Ng, Vincent Y.; Lombardi Jr, Adolph V.; Berend, Keith R.; Skeels, Michael D.; Adams, Joanne B.
February 2011
Clinical Orthopaedics & Related Research;Feb2011, Vol. 469 Issue 2, p523
Academic Journal
Background: Perivascular lymphocytic infiltration (PVLI) suggests an adaptive immune response. Metal hypersensitivity after THA is presumed associated with idiopathic pain and aseptic loosening, but its incidence and relationship to metallic wear leading to revision are unclear as are its presence and relevance in non-metal-on-metal arthroplasty. Questions/purposes: We compared (1) incidence and severity of PVLI in failed hip metal-on-metal (MoM) to non-MoM implants and TKA; (2) PVLI in MoM and non-MoM hip arthroplasty based on reason for revision; and (3) PVLI grade to diffuse lymphocytic infiltration (DLI) and tissue reaction to metal particles. Patients and Methods: We retrospectively examined incidence and severity of PVLI, DLI, and tissue reaction in periprosthetic tissue from 215 THA and 242 TKA revisions including 32 MoM hips. Results: Perivascular lymphocytic infiltration was present in more TKAs (40%) than overall hip arthroplasties (24%) without difference in severity. Compared to non-MoM hips, MoM bearings were more commonly associated with PVLI (59% versus 18%) and demonstrated increased severity (41% versus 3% greater than mild). Histologically, PVLI correlated (r = 0.51) with DLI, but not tissue reaction. In THA, PVLI was most commonly associated with idiopathic pain (70%) and aseptic loosening (54%) in MoM, and infection in all hip revisions (53%).
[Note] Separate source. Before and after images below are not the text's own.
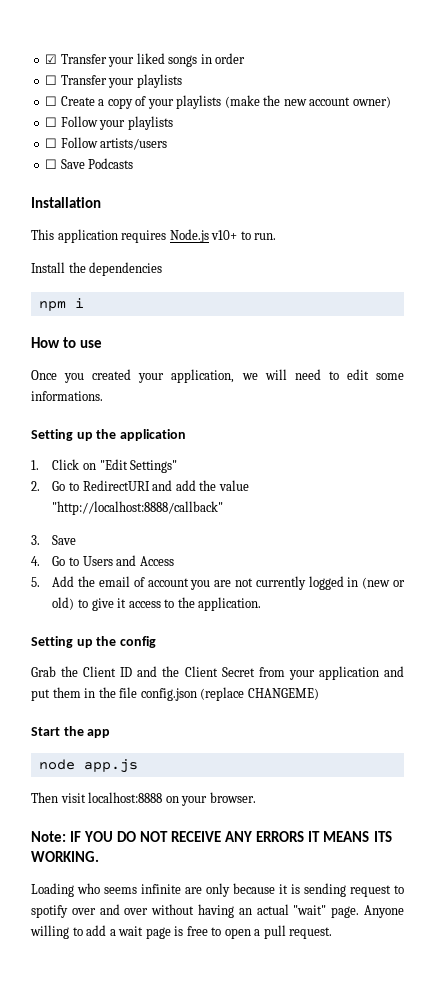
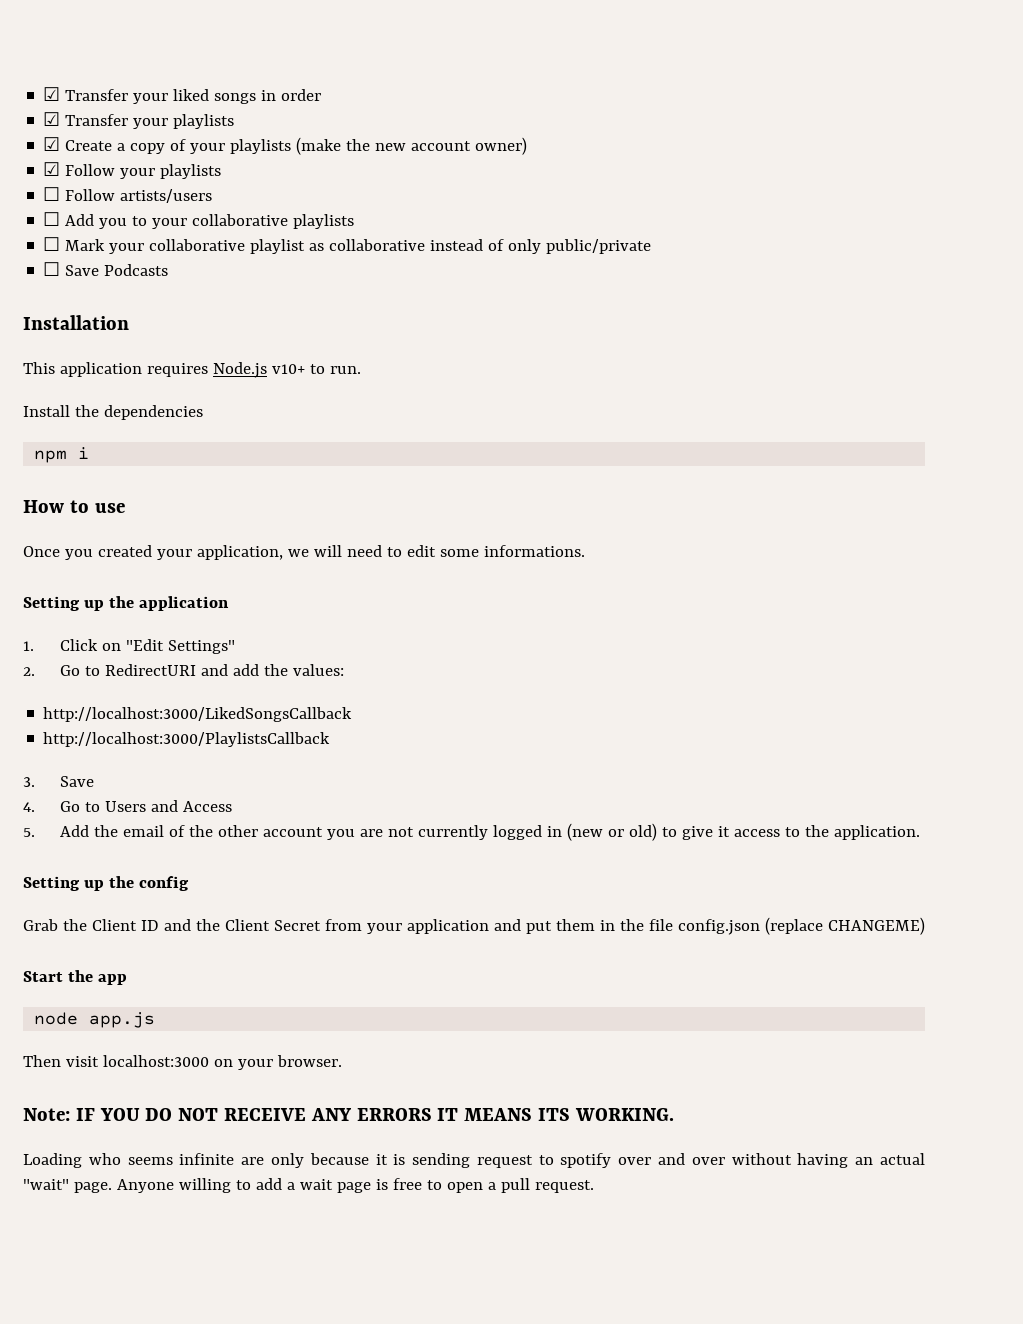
[45,75,58,85] ☐ -> [43,112,61,126] ☑
[45,96,58,106] ☐ -> [43,137,61,151] ☑
[45,117,58,127] ☐ -> [43,162,61,176] ☑
(168, 144) none -> [43,212,355,229] [43,237,652,254] // ☐ Add you to your collaborative playlists // ☐ Mark your collaborative playlist as collaborative instead of only public/private
[218,480,249,491] [52,501,224,515] value "http://localhost:8888/callback" -> [292,664,344,676] [43,707,353,722] [43,732,331,747] values: // http://localhost:3000/LikedSongsCallback // http://localhost:3000/PlaylistsCallback
(145, 582) none -> [188,825,258,837] the other
[88,792,163,803] localhost:8888 -> [102,1055,209,1067] localhost:3000

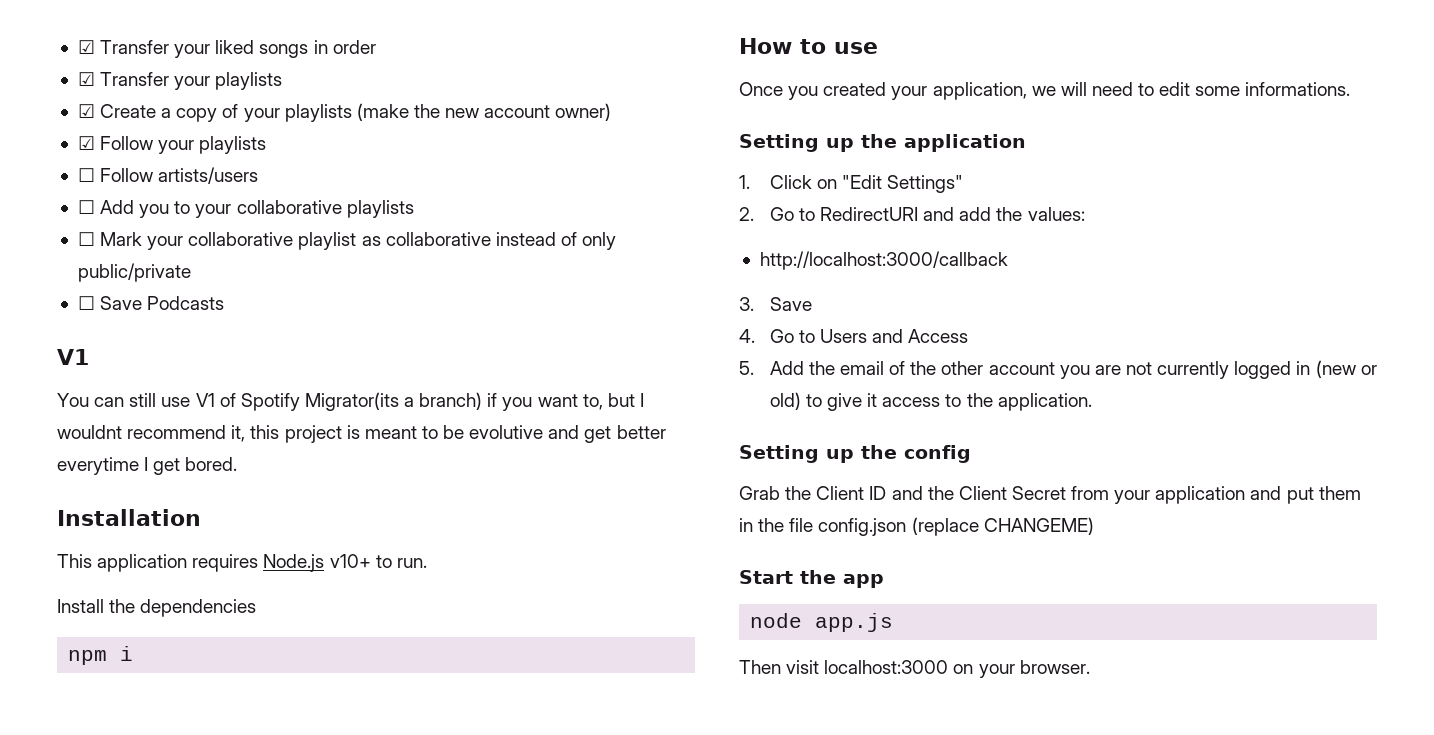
(169, 270) none -> [57,349,89,365] [57,392,644,411] [57,425,666,443] [57,457,238,475] // V1 // You can still use V1 of Spotify Migrator(its a branch) if you want to, but I wouldnt recommend it, this project is meant to be evolutive and get better everytime I get bored.
[43,707,353,722] [43,732,331,747] http://localhost:3000/LikedSongsCallback // http://localhost:3000/PlaylistsCallback -> [759,251,1008,270] http://localhost:3000/callback
[23,1108,674,1121] [23,1153,925,1168] [23,1178,594,1193] // Note: IF YOU DO NOT RECEIVE ANY ERRORS IT MEANS ITS WORKING. // Loading who seems infinite are only because it is sending request to spotify over and over without having an actual "wait" page. Anyone willing to add a wait page is free to open a pull request. -> (1090, 667) none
Conclusions: Perivascular lymphocytic infiltration is more extensive in revisions of MoM and in aseptic loosening, idiopathic pain, or infection but is also present in TKA, non-MoM, and different reasons for revision. It correlates with other signs of metal hypersensitivity, but not with histologic measures of metal particulate load. Level of Evidence: Level III, diagnostic study. See the Guidelines for Authors for a complete description of levels of evidence.